**Data records**
%%
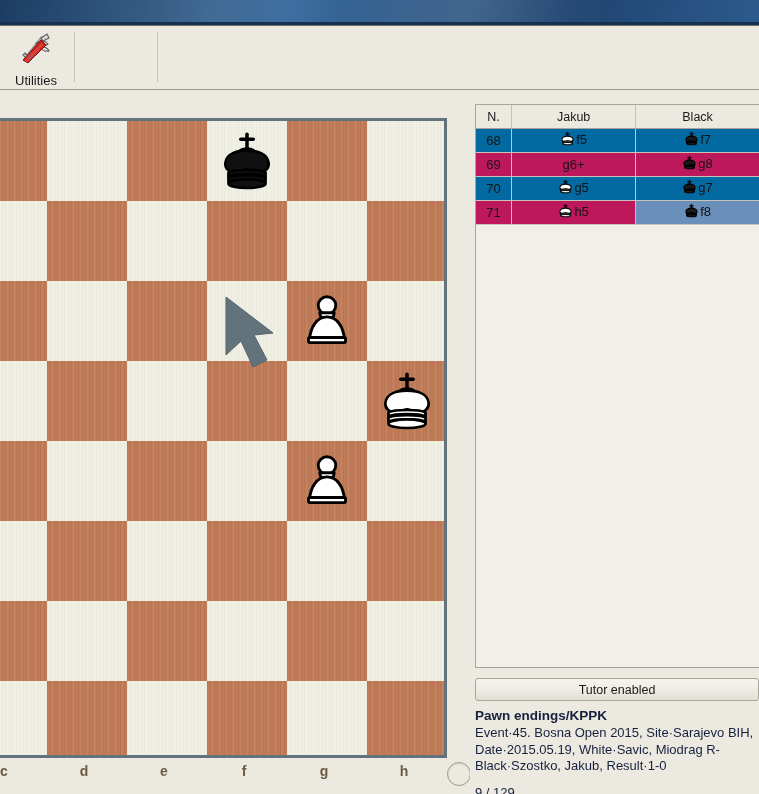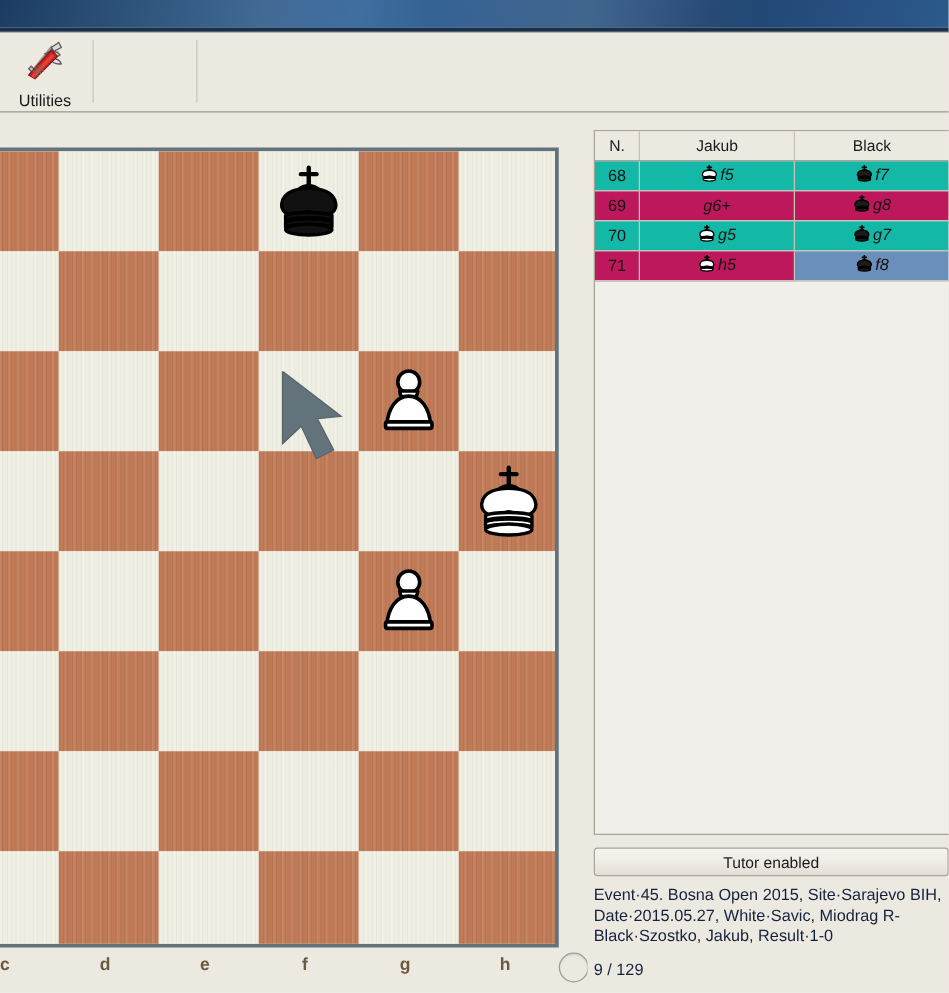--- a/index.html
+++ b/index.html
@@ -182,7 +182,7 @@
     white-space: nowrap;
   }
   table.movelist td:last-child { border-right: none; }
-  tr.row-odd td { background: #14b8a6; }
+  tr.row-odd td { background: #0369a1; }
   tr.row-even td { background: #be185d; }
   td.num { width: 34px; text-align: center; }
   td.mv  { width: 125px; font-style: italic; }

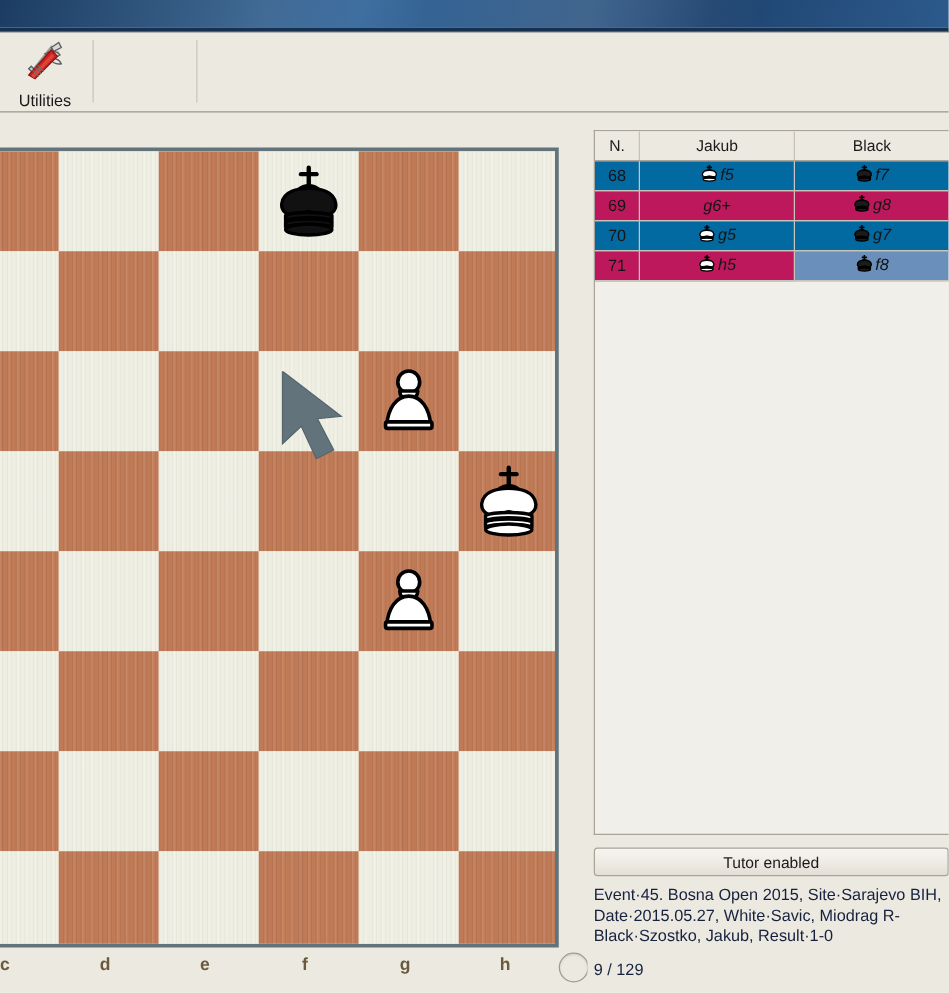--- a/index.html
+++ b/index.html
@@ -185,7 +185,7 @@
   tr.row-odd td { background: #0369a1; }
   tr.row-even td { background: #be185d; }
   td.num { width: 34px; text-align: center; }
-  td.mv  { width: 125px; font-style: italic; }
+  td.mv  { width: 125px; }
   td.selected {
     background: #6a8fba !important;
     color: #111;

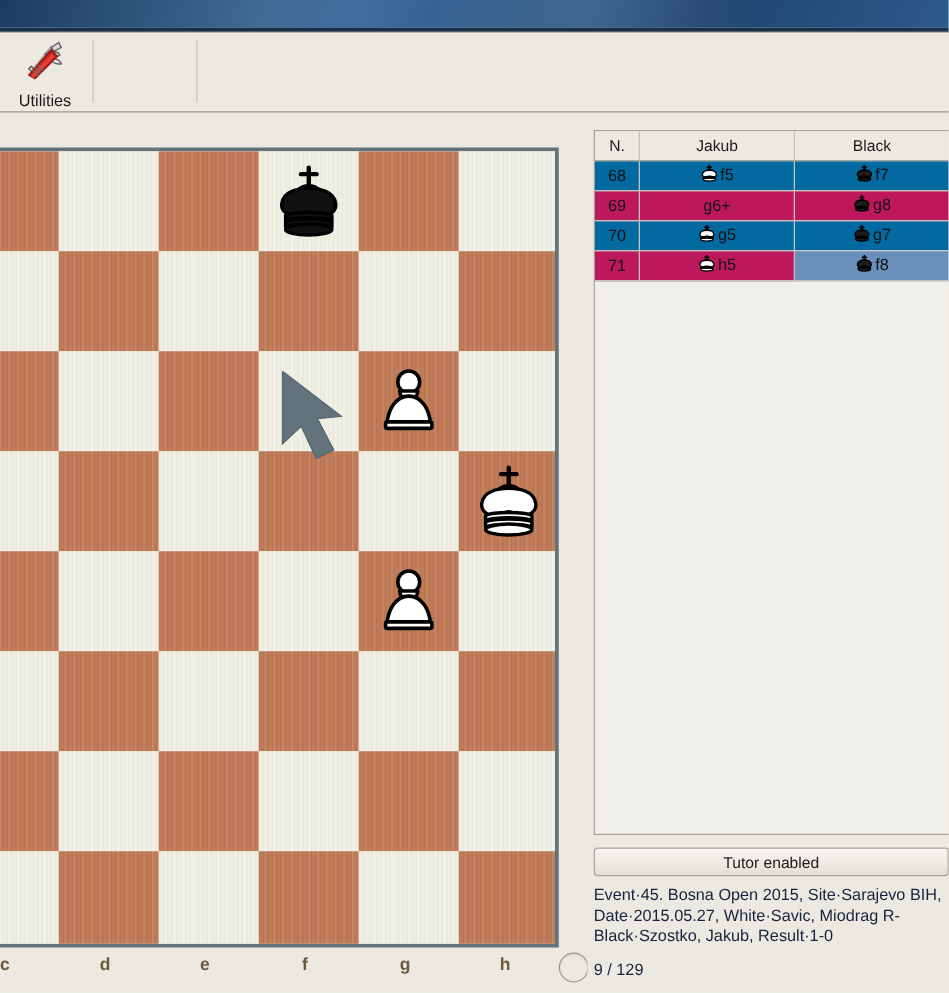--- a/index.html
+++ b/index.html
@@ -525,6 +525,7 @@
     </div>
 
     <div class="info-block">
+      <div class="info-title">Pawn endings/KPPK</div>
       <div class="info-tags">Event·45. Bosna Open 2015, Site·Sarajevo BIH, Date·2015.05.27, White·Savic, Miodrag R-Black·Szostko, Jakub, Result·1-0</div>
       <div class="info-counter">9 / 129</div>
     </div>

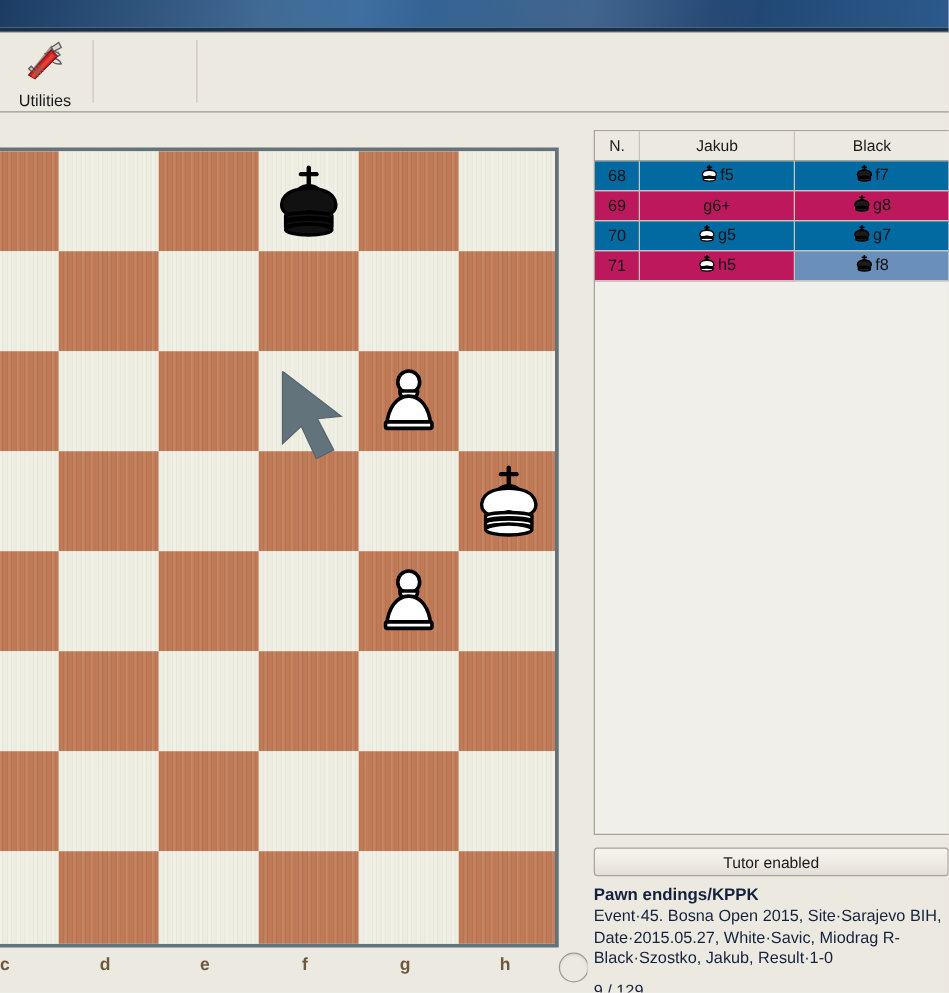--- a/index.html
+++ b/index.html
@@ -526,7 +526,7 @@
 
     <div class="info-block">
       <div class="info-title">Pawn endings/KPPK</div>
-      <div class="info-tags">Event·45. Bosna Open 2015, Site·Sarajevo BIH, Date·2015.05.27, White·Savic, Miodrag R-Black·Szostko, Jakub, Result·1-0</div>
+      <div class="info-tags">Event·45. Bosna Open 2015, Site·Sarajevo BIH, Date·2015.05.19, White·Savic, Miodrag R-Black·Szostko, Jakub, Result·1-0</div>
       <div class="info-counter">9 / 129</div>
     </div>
%%
**Your goal**
The lines from the one containing "Date·2015.05.19, White·Savic, Miodrag" through the last line of the records are the answer; set them down exactly and add nothing.

**Answer to this exercise**
+      <div class="info-tags">Event·45. Bosna Open 2015, Site·Sarajevo BIH, Date·2015.05.19, White·Savic, Miodrag R-Black·Szostko, Jakub, Result·1-0</div>
       <div class="info-counter">9 / 129</div>
     </div>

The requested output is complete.